Her insan bir dünya derdim, sonra her insanın bin bir dünya olduğunu gördüm. Her insanın her insana başka bir dünya olduğunu da… Size buz gibi poyrazlar esen yüzde başkalarına nasıl elvan çiçekler açtığını da… Aynı insanı kimileri çok severken kimilerinin nefret edebildiğine de şahit oldum.
Soğuk
rüzgârların, sert kayaların, aşılmaz dağların ardını bilemiyoruz. Bizim
gördüğümüz dünyalardan bir dünya başka dünya göremiyoruz. Bu yüzden masaya
vurup “Karar!” diye haykırmadan önce beklemeli. O anı, son nefesi beklemeli…
Koleksiyonerim
ben, geçmiş biriktiriyorum. Bana ait olmayan, benim süpürdüğüm, benim
parlattığım, benim ibret aldığım geçmişler.
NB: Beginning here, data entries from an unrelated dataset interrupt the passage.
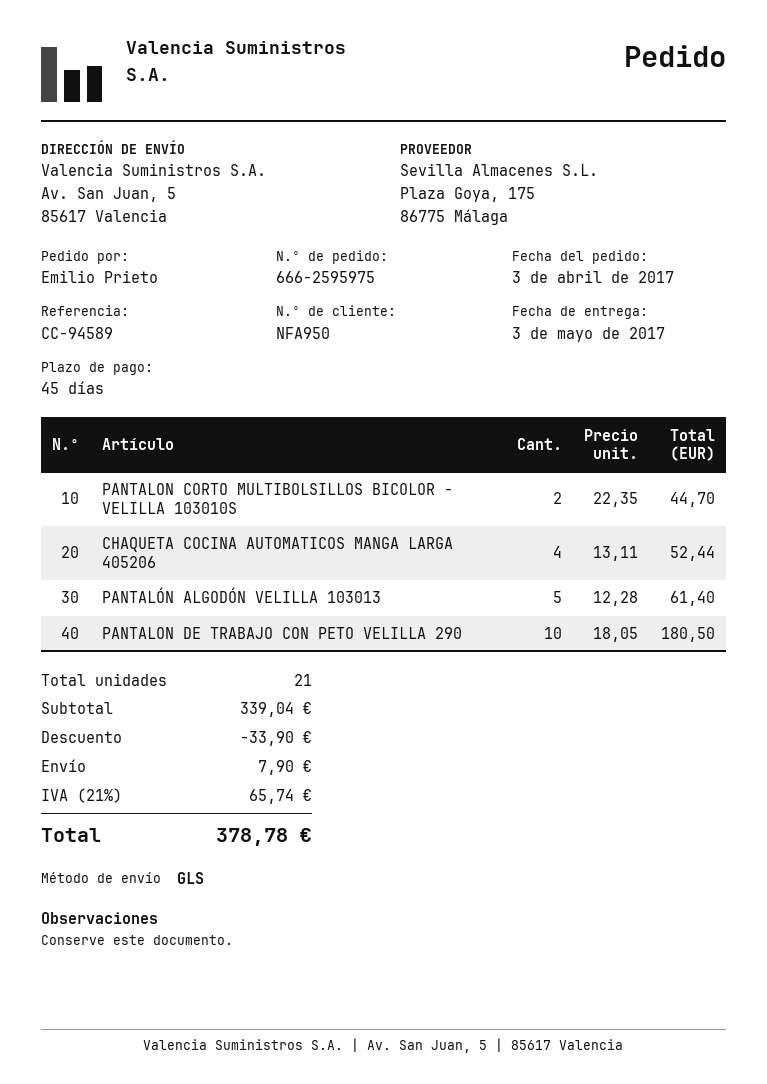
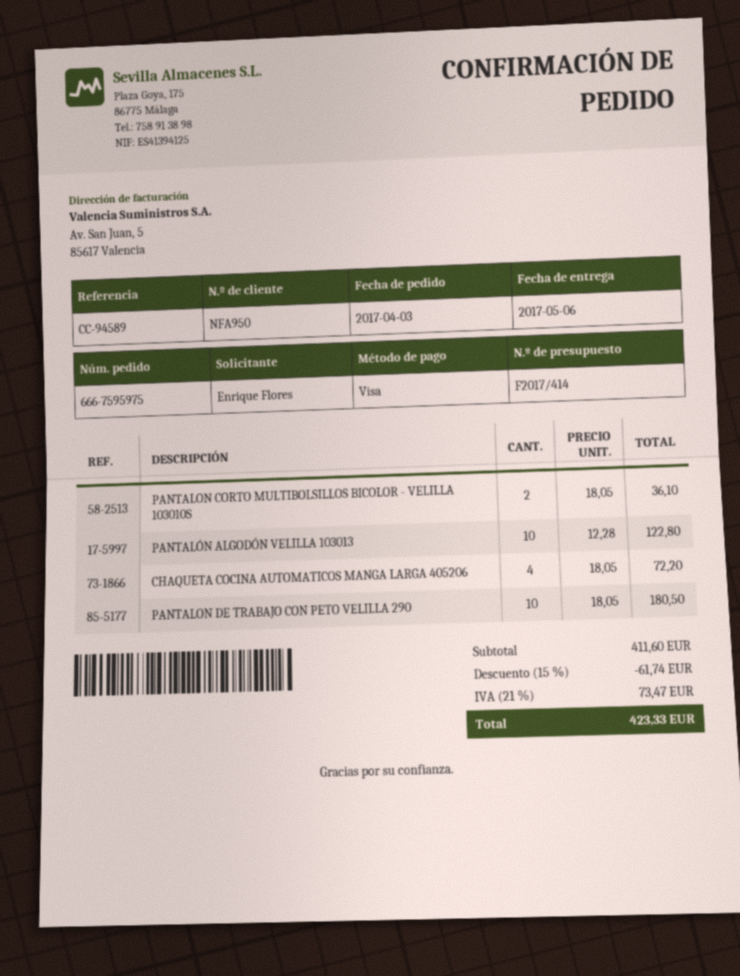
order number: 666-2595975 -> 666-7595975
delivery date: 2017-05-03 -> 2017-05-06
ordered by: Emilio Prieto -> Enrique Flores
PANTALON CORTO MULTIBOLSILLOS BICOLOR - VELILLA 103010S: 2 x 22.35 = 44.70 -> 2 x 18.05 = 36.10
CHAQUETA COCINA AUTOMATICOS MANGA LARGA 405206: 4 x 13.11 = 52.44 -> 4 x 18.05 = 72.20
PANTALÓN ALGODÓN VELILLA 103013: 5 x 12.28 = 61.40 -> 10 x 12.28 = 122.80
subtotal: 339.04 -> 411.60
discount: 33.90 -> 61.74
shipping: 7.90 -> none
tax: 21% = 65.74 -> 21% = 73.47
total: 378.78 -> 423.33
Bu sefer ki ise bir dede yadigârı…
Yıl
1990… Yer Mina… Mahşer provası derler Hac ibadeti için. Bu seferki provadan
fazlası… Mina’ya giden yol üzerindeki yaya tünelinde izdiham yaşanıyor. Binlerce
insan bir tünelde sıkışıp kalıyor. Bir insan seli boğuyor herkesi… Tablo
ibretlik… Tükenen oksijen, verilen son nefesler, kırılan kaburga kemikleri, onlara
eşlik eden kelime-i şehadetler, Allah’a yakarışlar, çaresizce ölenlerin üzerine
basıp biraz olsun yükselmek, bir solukluk nefes almak için çırpınanlar…
Dedem
de bu selin içerisinde çaresizce çırpınanlardan, eğer en sonunda hepimiz
kucaklaşacaksak ölümle, bundan iyi yer, daha güzel bir zaman mı var,
diyenlerden. Ne kadar oldu daha Arafat’tan ineli, sahi ne kadardır çırpınıyor
bu selin içerisinde…
Rahmetli
dedem 70’lerine merdiven dayamıştı, Hicaz hasretine son verdiğinde. Yaşlılığı
usta bir terzi gibi dikip, üzerine yakıştırıp öyle gitmişti. Ve bir insan
seliyle yaşının müsaade ettiği kadar boğuşmuştu. Kelime-i Şehadet korosuna o da
en gür sesi ile eşlik etmeye başlamıştı, sele kapılıp giderken…
…
Yıl
1990… Yer Mina… Fransız üniforması
giymiş iki Ermeni dedemi iki kolundan tutmuş sürükleyerek götürüyorlar. Bir
şeyler konuşuyorlar aralarında, kim bilir ne? Dedem perişan durumda, anlıyor bu
adamlardan hayır gelmeyeceğini, direnecek son bir güç arıyor bedeninde ama
nafile… En nihayetinde varıyorlar taş bir köprüye, biri bir elinden, diğeri
öbür elinden tutup tek hamlede sarkıtıveriyorlar köprüden. Dedem biliyor,
belliydi bunlardan hayır gelmeyeceği. En sonunda başlıyor pazarlık… Fransız
üniforması giymiş iki Ermeni, bize imanını ver yoksa seni bu köprüden atarız, diyorlar…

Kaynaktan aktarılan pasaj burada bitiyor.